まあ、毒消しと攪拌剤も一緒に混ぜて相殺したから、問題ないとは思うが。」
あきれたように呟く彼に、二人はほっと肩を落とした。
細い髭男が、ぼそりと話す。
「総長は遺跡に入った。多分、祭りの前には例の部屋にたどり着くだろう。」
小男も、先を続ける。
「頭領も3人を連れてこちらに先程ついた。
今、例の部屋で落ち着いている。
コナーという男をあの部屋まで誘導できるか?」
今は、祭りの祭事中ということもあり、
眠っているはずの学者達には見張りはついていない。
問題はないだろう。
男はしっかりと頷いた。
「今夜中に、あの部屋に連れて行け。
それから、学者達への根回しとタイミングはアンタに任せる。
祭りの最終日の明日の深夜だ。」
「わかった。」
男は懐から、ビン底眼鏡を取り出して、顔に装着する。
そして、その場から一番に先程二人が入ってきたときと同じようにして、
壁もどきの回転ドアを押し上げて、足音一つ立てずに帰っていった。
「あんな眼鏡かけてて、よく前が見えるな。」
ぼつりと髭顔の細男が呟いた。
「あれで軍部なんて、詐欺だと俺は思うがね。」
小男も首を軽くふる。
彼らは闇の影である。
頭領の指示で里の祭りに潜入しており、
今回の協力者として軍部の連中との連絡係をしていた。
闇の影としての経験深い彼らからみても、
ゼノ総長や彼の部下、ミオッシュやエリオット、カミーユは、
実に見事に諜報活動をこなしていた。
あんな人間達を抱える軍部が、本気でこの里を潰しにかかったら、
彼らの故郷は塵と消えるだろうと、背筋が寒くなった。
「頭領からの仕事に取り掛かるか。」
「ああ、問題なく進めないと後が怖い。
そうだ、そういえば例のアレはどこに。」
「レミに渡した。
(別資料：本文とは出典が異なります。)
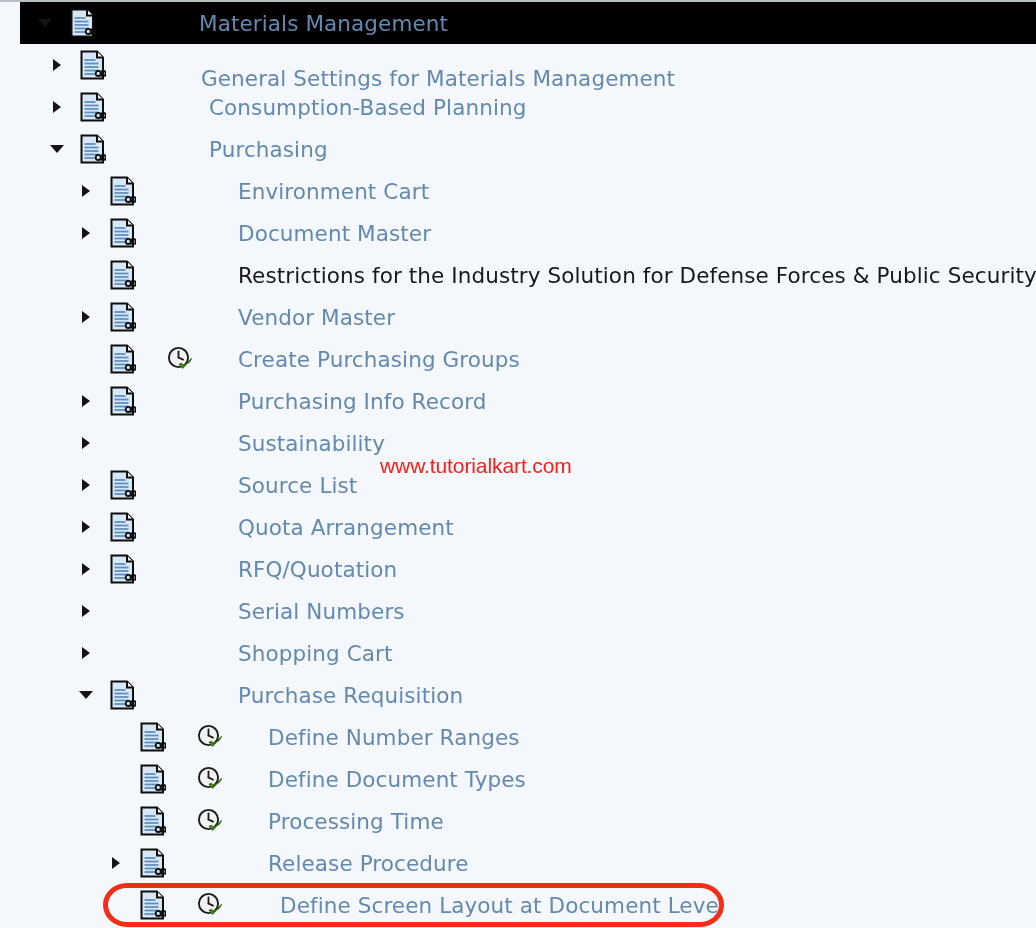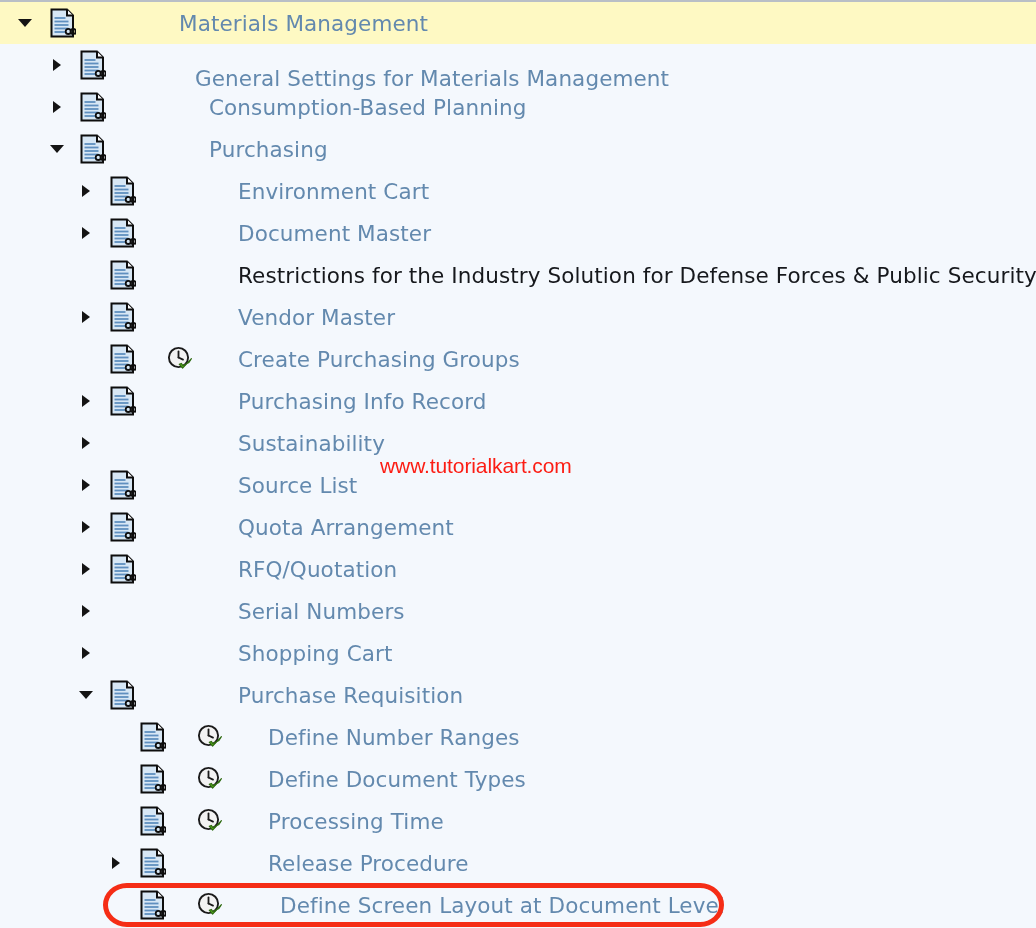--- a/index.html
+++ b/index.html
@@ -24,21 +24,21 @@
   
   .tree { position: relative; width: 100%; }
 
   .row {
     position: relative;
     height: 42px;
     display: flex;
     align-items: center;
     white-space: nowrap;
   }
-  .row.selected { background: #fef9c3; }
+  .row.selected { background: #000000; margin-left: 20px; }
 
   
   .arrow {
     position: absolute;
     width: 14px;
     height: 14px;
     display: flex;
     align-items: center;
     justify-content: center;
   }
@@ -156,21 +156,21 @@
               <line x1="4.5" y1="24" x2="15.5" y2="24"></line>
             </g>
             <g fill="none" stroke="#0d0d0d" stroke-width="1.8">
               <circle cx="18.3" cy="23.4" r="2.6"></circle>
               <circle cx="23.2" cy="23.4" r="2.6"></circle>
               <line x1="20.9" y1="23.4" x2="20.6" y2="23.4"></line>
               <line x1="25.6" y1="22.6" x2="25.9" y2="26.4"></line>
             </g>
           </svg>
         </span>
-        <span class="label" style="left: 195px; margin-top: 26px;">General Settings for Materials Management</span>
+        <span class="label" style="left: 201px; margin-top: 26px;">General Settings for Materials Management</span>
       </div>
       <div class="row">
         <span class="arrow collapsed" style="left: 50px;">
           <i></i>
         </span>
         <span class="docicon" style="left: 80px;">
           <svg width="26" height="30" viewBox="0 0 26 30">
             <path d="M1.5 1.5 H17 L23 7.5 V28.5 H1.5 Z" fill="#d7e7f5" stroke="#0d0d0d" stroke-width="2"></path>
             <path d="M17 1.5 L17 7.5 L23 7.5" fill="#ffffff" stroke="#0d0d0d" stroke-width="2"></path>
             <g stroke="#5f8fbf" stroke-width="1.8">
老人達に配り終えているだろうから、
里に戻った住人には問題ないはずだ。
あとは、ここで転がっている馬鹿親父達だけだ。
それは、俺らが明日の朝、水に混ぜて飲ませればいい。」
二人は頷いて、真剣な顔で目を交わす。
「仕掛けは大灯篭を除く全てにとの指示だ。
いくぞ、今夜中に済ませろとの命令だ。
俺は右、お前は左だ。」
二人は、部屋での話しを終えると、
来た時と同じように、回転ドアの扉をくぐって出て行った。
そして、カコンと音がしてその部屋の壁が隙間なく降りた。
祭りの本番は明日の深夜。
時間は容赦なしに流れていた。
今夜は、ある者達にとって最も長い夜となる。